Phelps weiss, die Leute wollen ihn immer noch sehen. Und so viel Spass er auch haben mag – grundsätzlich ist er in einer ernsteren Mission unterwegs. Die er nur übermitteln kann, wenn ihm die Menschen zuhören: Er will die psychische Gesundheit von Profisportlern thematisieren und verbessern.
Über seine eigene Geschichte hat er längst und ausführlich geredet. Über seinen Alkoholmissbrauch, Verhaftungen wegen Trunkenheit am Steuer, über seine Depressionen, gar Selbstmordgedanken. Nach den Olympischen Spielen in London 2012, damals war er längst x-facher Olympiasieger, verliess er sein Zimmer vier Tage lang nicht, ass und schlief nicht mehr.
«Ich war nicht glücklich mit der Person, die ich war», sagte er in einer Doku. Bis zu 80 Prozent der Athleten litten an einer Art postolympischer Depression, wenn auch die meisten nicht in dem Ausmass wie er selbst. Doch er dachte, dass es Schwäche implizieren würde, nach Hilfe zu fragen. Als er sich schliesslich in eine Klinik einliefern liess und Hilfe annahm, merkte er, dass das Gegenteil der Fall war: Erst jetzt wurde alles leichter.
Die Botschaft: Rede über deine Probleme!
Das betont er auch in Paris immer wieder. Dass er etwa grossen Respekt habe vor dem neuen 100-Meter-Olympiasieger Noah Lyles. Dieser hatte zwar schon früher über seine Depressionen gesprochen, schickte aber noch in der Nacht des grossen Triumphes über die sozialen Netzwerke die Botschaft in die Welt, dass allfällige Krankheiten, die man habe, nicht definierten, was man werden könne. «Indem du darüber redest, kannst du das hinter dir lassen und wirst stärker», sagt Phelps. «Ich bewundere ihn dafür.»

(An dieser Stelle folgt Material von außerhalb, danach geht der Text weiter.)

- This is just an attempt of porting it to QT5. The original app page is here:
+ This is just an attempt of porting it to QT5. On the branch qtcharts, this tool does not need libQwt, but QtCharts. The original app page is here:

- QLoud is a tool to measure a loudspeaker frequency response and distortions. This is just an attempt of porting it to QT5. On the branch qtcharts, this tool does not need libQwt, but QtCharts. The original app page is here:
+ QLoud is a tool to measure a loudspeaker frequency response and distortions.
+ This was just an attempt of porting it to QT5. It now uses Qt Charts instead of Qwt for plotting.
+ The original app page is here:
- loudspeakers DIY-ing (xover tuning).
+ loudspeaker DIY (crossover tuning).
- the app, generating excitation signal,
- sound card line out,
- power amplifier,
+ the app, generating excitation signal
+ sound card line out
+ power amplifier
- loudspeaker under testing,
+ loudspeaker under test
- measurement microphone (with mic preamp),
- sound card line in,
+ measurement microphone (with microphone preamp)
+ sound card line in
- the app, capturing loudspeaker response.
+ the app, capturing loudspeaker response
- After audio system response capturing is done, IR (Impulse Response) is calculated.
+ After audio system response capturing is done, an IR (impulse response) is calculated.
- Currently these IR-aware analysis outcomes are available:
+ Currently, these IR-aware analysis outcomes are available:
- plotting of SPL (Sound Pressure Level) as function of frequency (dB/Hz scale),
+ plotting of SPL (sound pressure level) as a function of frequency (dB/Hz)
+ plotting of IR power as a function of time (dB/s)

Ebenso bewundere er Léon Marchand, den neuen französischen Schwimmstar. Es sei schön zu sehen, wie dieser er selbst sein könne. Über dessen Leistungen war Phelps nicht erstaunt. Die beiden hatten sich zum ersten Mal getroffen, als Marchand Phelps an der WM 2023 den Weltrekord über die prestigeträchtigen 400 m Lagen abgenommen hatte.
Vor allem aber ist Marchand heute ein Schüler von Phelps’ ehemaligem Trainer Bob Bowman, «der heute wie ein Grossvater für meine Kinder ist». Er sei ständig darüber auf dem Laufenden, was und wie Marchand trainiere. Entsprechend wusste er auch, dass dieser alle Arbeit gemacht hat, die es für solche Leistungen braucht.

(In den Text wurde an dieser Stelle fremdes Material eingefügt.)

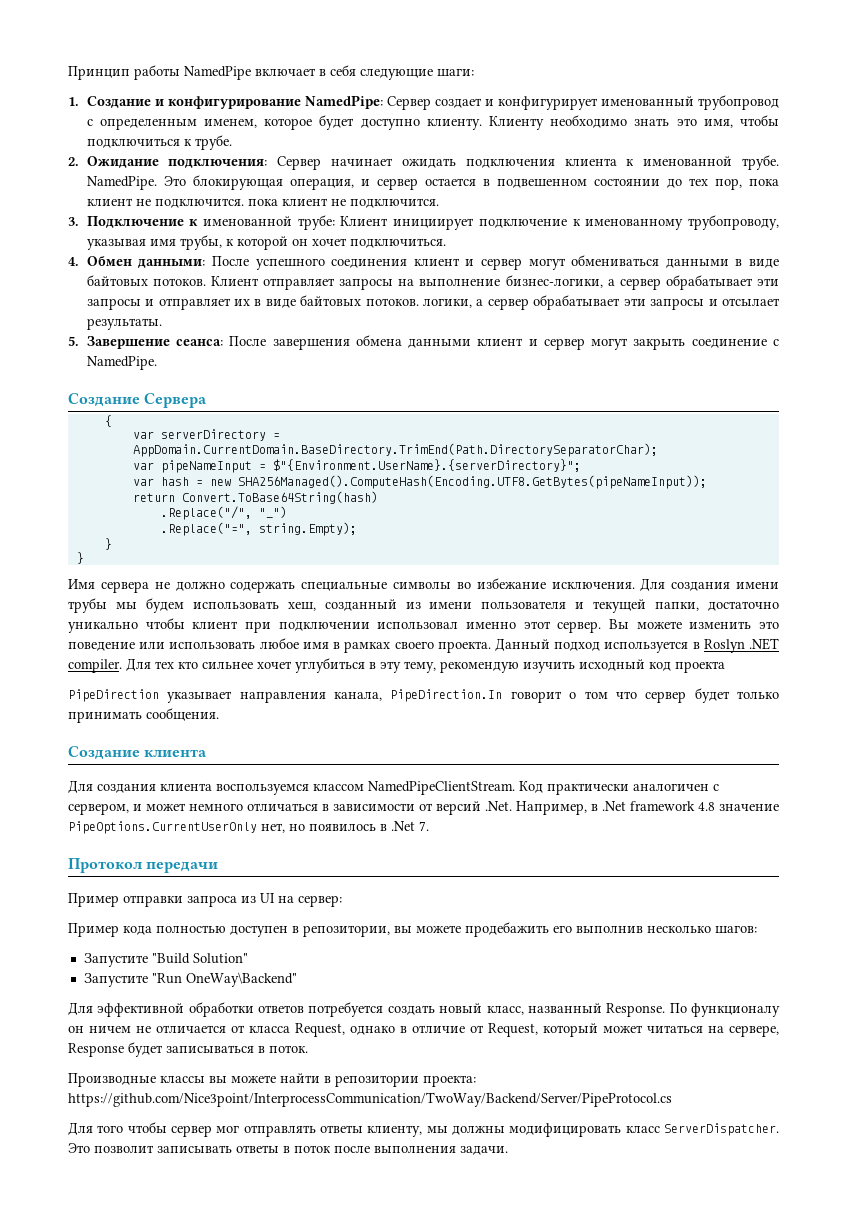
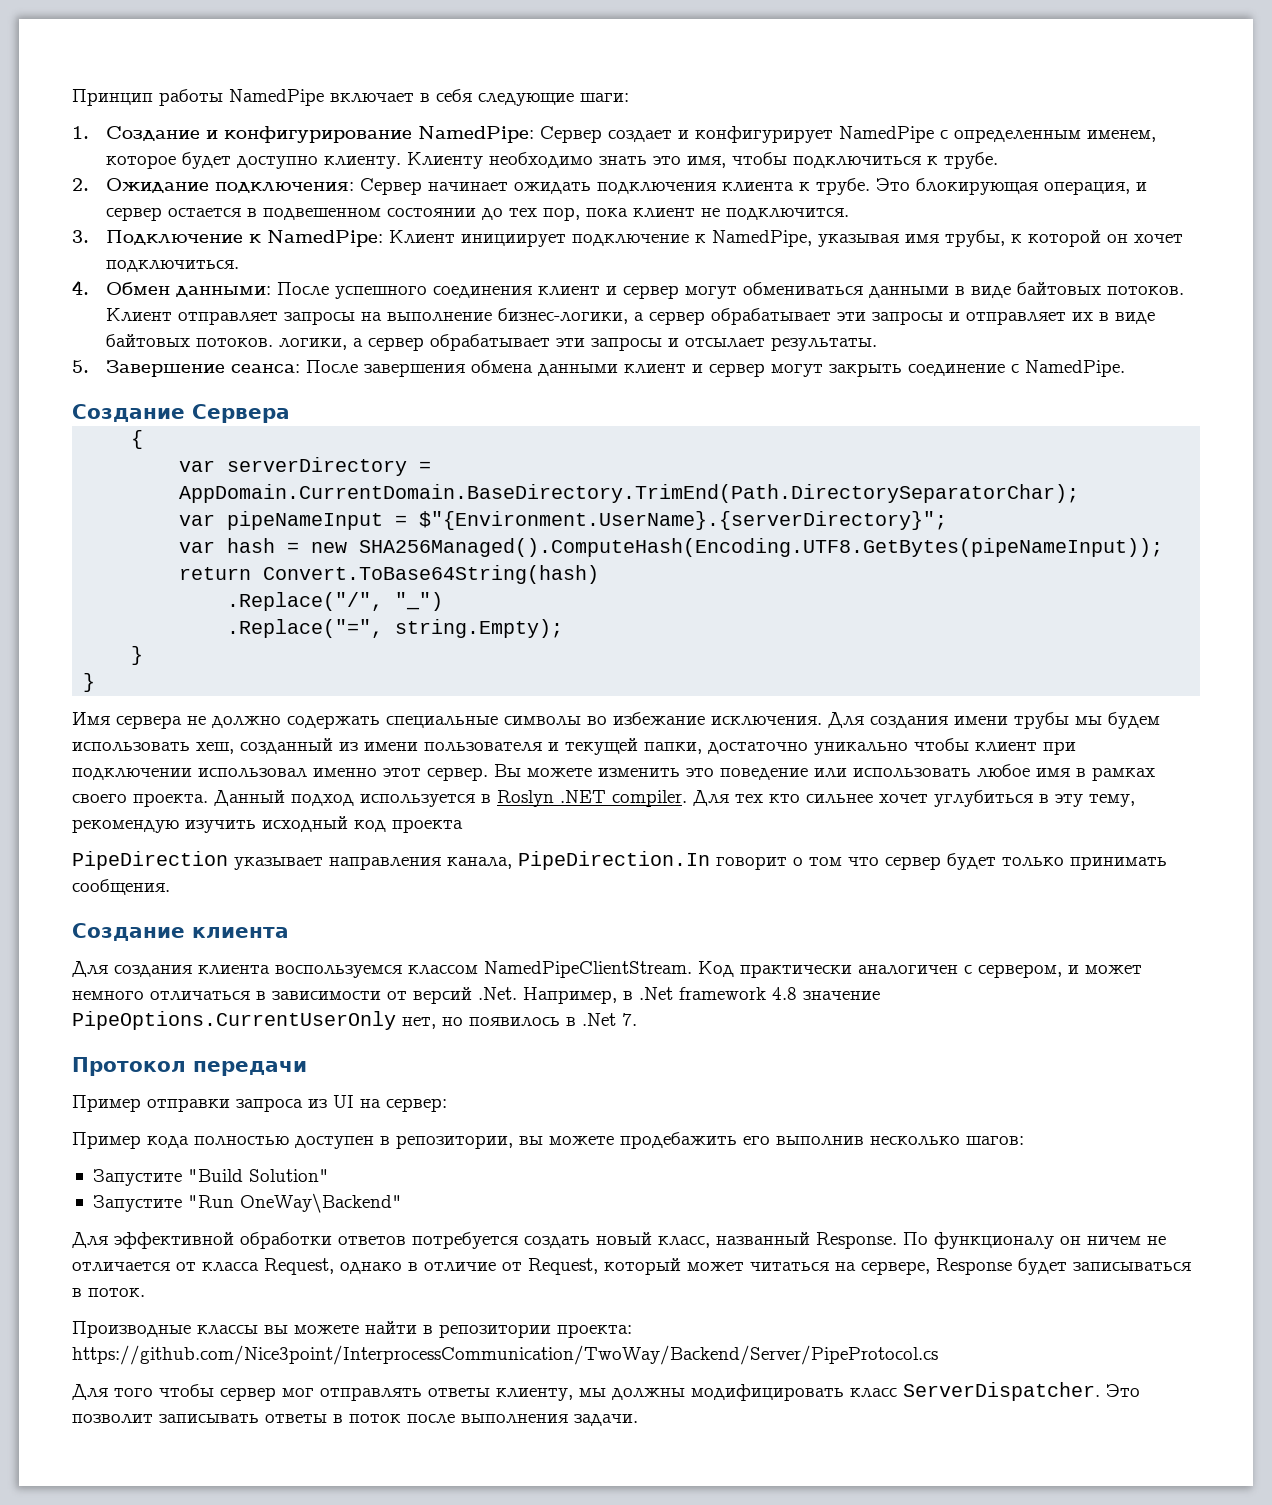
- 1. Создание и конфигурирование NamedPipe: Сервер создает и конфигурирует именованный трубопровод с определенным именем, которое будет доступно клиенту.
+ 1. Создание и конфигурирование NamedPipe: Сервер создает и конфигурирует NamedPipe с определенным именем, которое будет доступно клиенту.
- 2. Ожидание подключения: Сервер начинает ожидать подключения клиента к именованной трубе. NamedPipe.
+ 2. Ожидание подключения: Сервер начинает ожидать подключения клиента к трубе.
- Это блокирующая операция, и сервер остается в подвешенном состоянии до тех пор, пока клиент не подключится. пока клиент не подключится.
+ Это блокирующая операция, и сервер остается в подвешенном состоянии до тех пор, пока клиент не подключится.
- 3. Подключение к именованной трубе: Клиент инициирует подключение к именованному трубопроводу, указывая имя трубы, к которой он хочет подключиться.
+ 3. Подключение к NamedPipe: Клиент инициирует подключение к NamedPipe, указывая имя трубы, к которой он хочет подключиться.

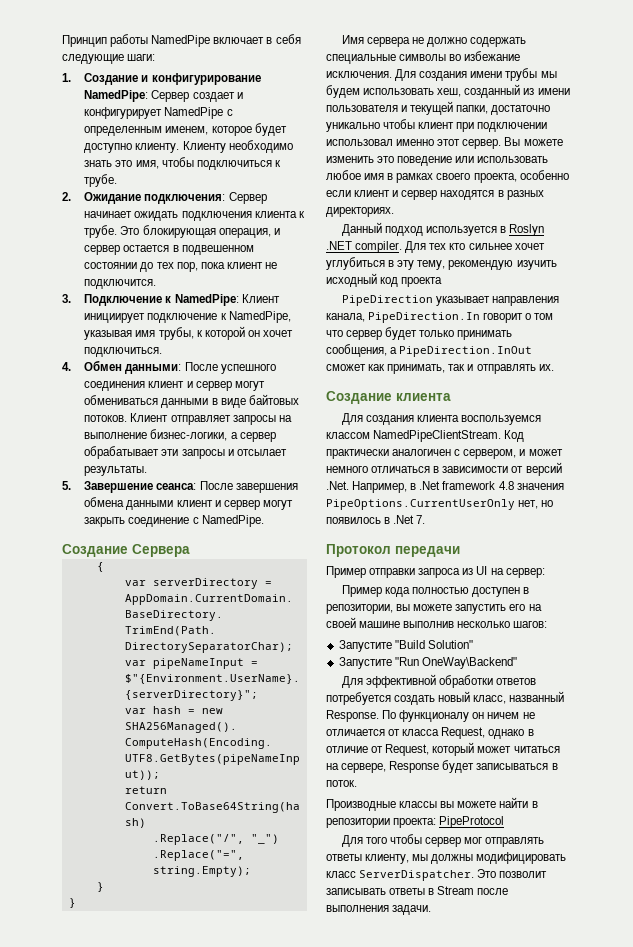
- Клиент отправляет запросы на выполнение бизнес-логики, а сервер обрабатывает эти запросы и отправляет их в виде байтовых потоков. логики, а сервер обрабатывает эти запросы и отсылает результаты.
+ Клиент отправляет запросы на выполнение бизнес-логики, а сервер обрабатывает эти запросы и отсылает результаты.
- Вы можете изменить это поведение или использовать любое имя в рамках своего проекта. Данный подход используется в Roslyn .NET compiler.
+ Вы можете изменить это поведение или использовать любое имя в рамках своего проекта, особенно если клиент и сервер находятся в разных директориях.
+ Данный подход используется в Roslyn .NET compiler.
- PipeDirection указывает направления канала, PipeDirection.In говорит о том что сервер будет только принимать сообщения.
+ PipeDirection указывает направления канала, PipeDirection.In говорит о том что сервер будет только принимать сообщения, а PipeDirection.InOut сможет как принимать, так и отправлять их.
- Код практически аналогичен с сервером, и может немного отличаться в зависимости от версий .Net. Например, в .Net framework 4.8 значение PipeOptions.CurrentUserOnly нет, но появилось в .Net 7.
+ Код практически аналогичен с сервером, и может немного отличаться в зависимости от версий .Net. Например, в .Net framework 4.8 значения PipeOptions.CurrentUserOnly нет, но появилось в .Net 7.
- Пример кода полностью доступен в репозитории, вы можете продебажить его выполнив несколько шагов:
+ Пример кода полностью доступен в репозитории, вы можете запустить его на своей машине выполнив несколько шагов:
- Производные классы вы можете найти в репозитории проекта: https://github.com/Nice3point/InterprocessCommunication/TwoWay/Backend/Server/PipeProtocol.cs
+ Производные классы вы можете найти в репозитории проекта: PipeProtocol
- Это позволит записывать ответы в поток после выполнения задачи.
+ Это позволит записывать ответы в Stream после выполнения задачи.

Beeindruckt hat ihn allerdings Marchands Double von 200 m Delfin und 200 m Brust. Der Franzose gewann in beiden Rennen am gleichen Abend Gold, was im Schwimmsport einzigartig ist. «Das ist wohl eines der grössten Doubles im Sport, die es je gegeben hat», sagt Phelps dazu. Ob Marchand nun der neue Phelps werde? «Das müsst ihr entscheiden», sagt der Rekord-Olympiasieger in die Presserunde.